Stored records
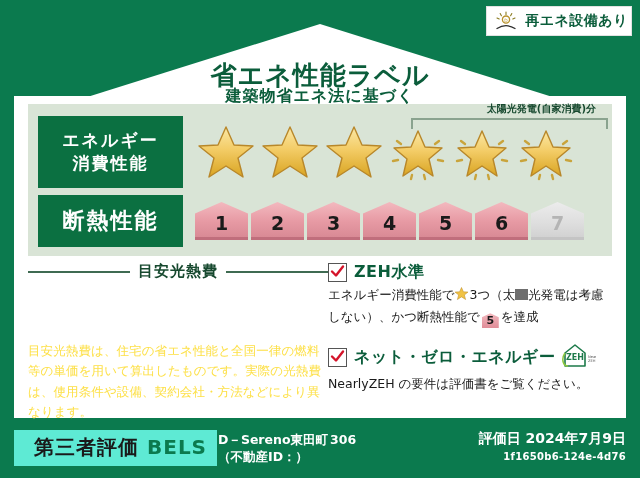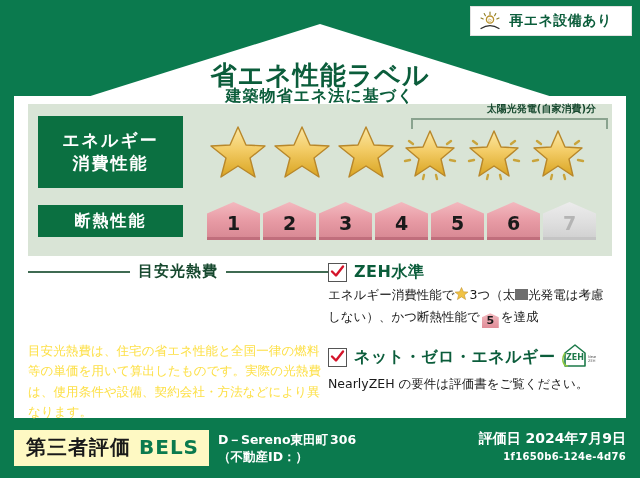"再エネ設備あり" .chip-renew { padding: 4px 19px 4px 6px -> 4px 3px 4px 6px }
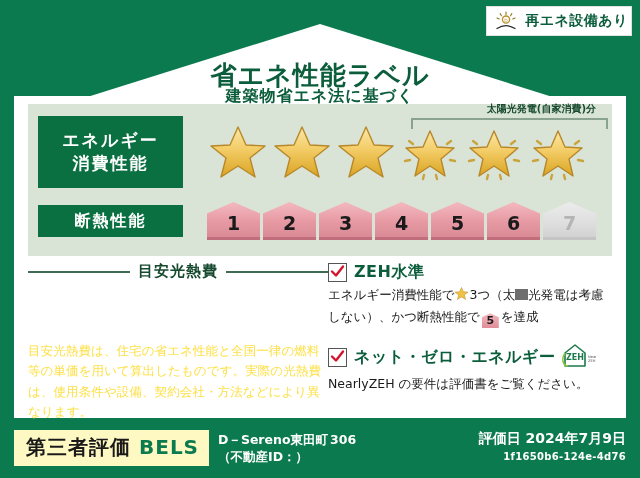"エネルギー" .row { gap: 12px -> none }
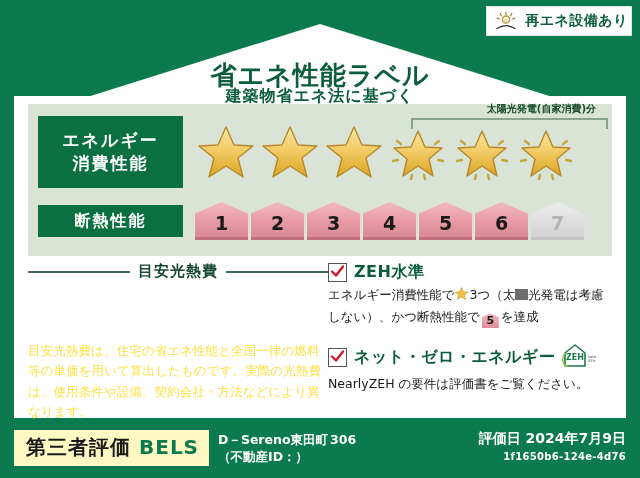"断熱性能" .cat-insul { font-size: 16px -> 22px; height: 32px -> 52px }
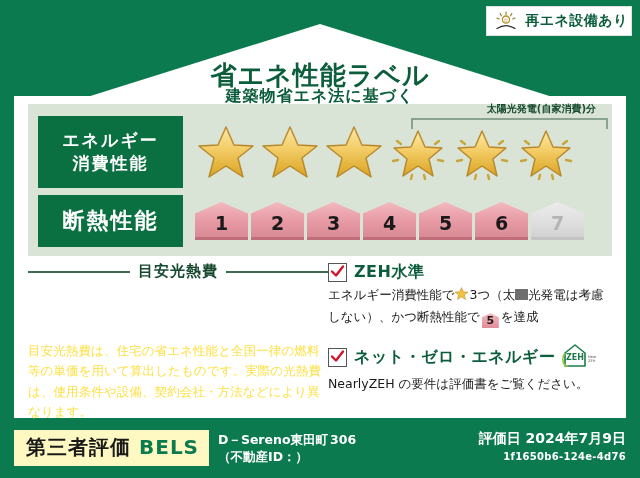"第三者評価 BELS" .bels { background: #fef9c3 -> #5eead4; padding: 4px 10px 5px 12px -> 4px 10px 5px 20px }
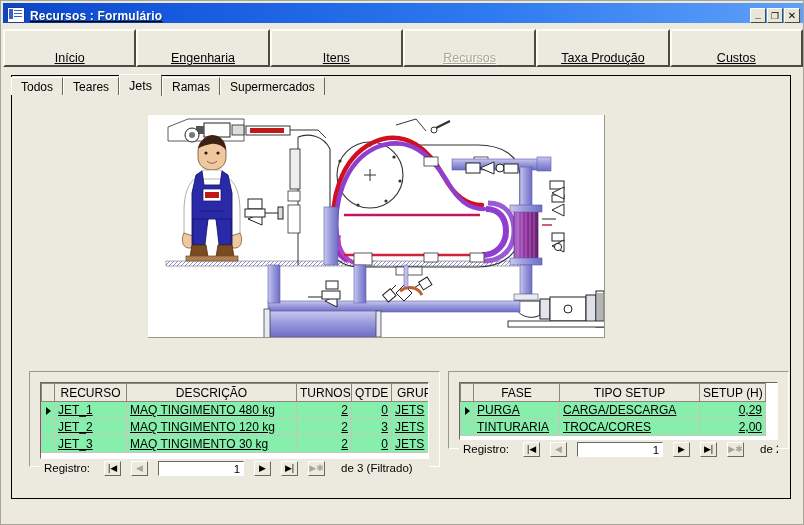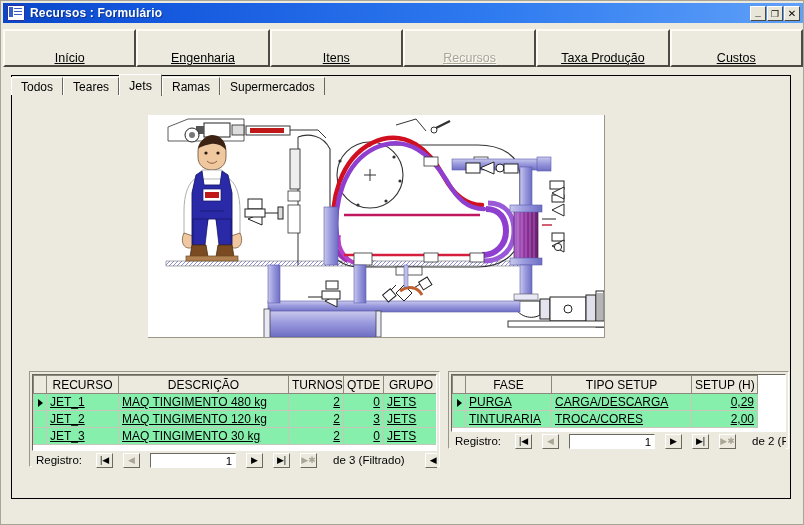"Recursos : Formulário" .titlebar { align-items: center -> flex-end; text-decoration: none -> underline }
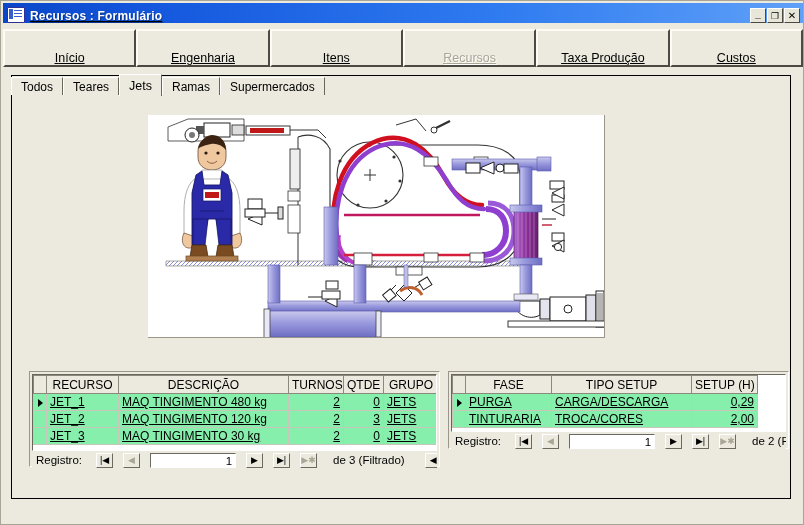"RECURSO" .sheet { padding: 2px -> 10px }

**ACTIVITY:** Exact copy, no pictures. Write out the lines in the entries above, starting with the line with "gap: 12px ->" and going on through the line with "background: #fef9c3 ->", keeping both.

**ANSWER AREA:**
"エネルギー" .row { gap: 12px -> none }
"断熱性能" .cat-insul { font-size: 16px -> 22px; height: 32px -> 52px }
"第三者評価 BELS" .bels { background: #fef9c3 -> #5eead4; padding: 4px 10px 5px 12px -> 4px 10px 5px 20px }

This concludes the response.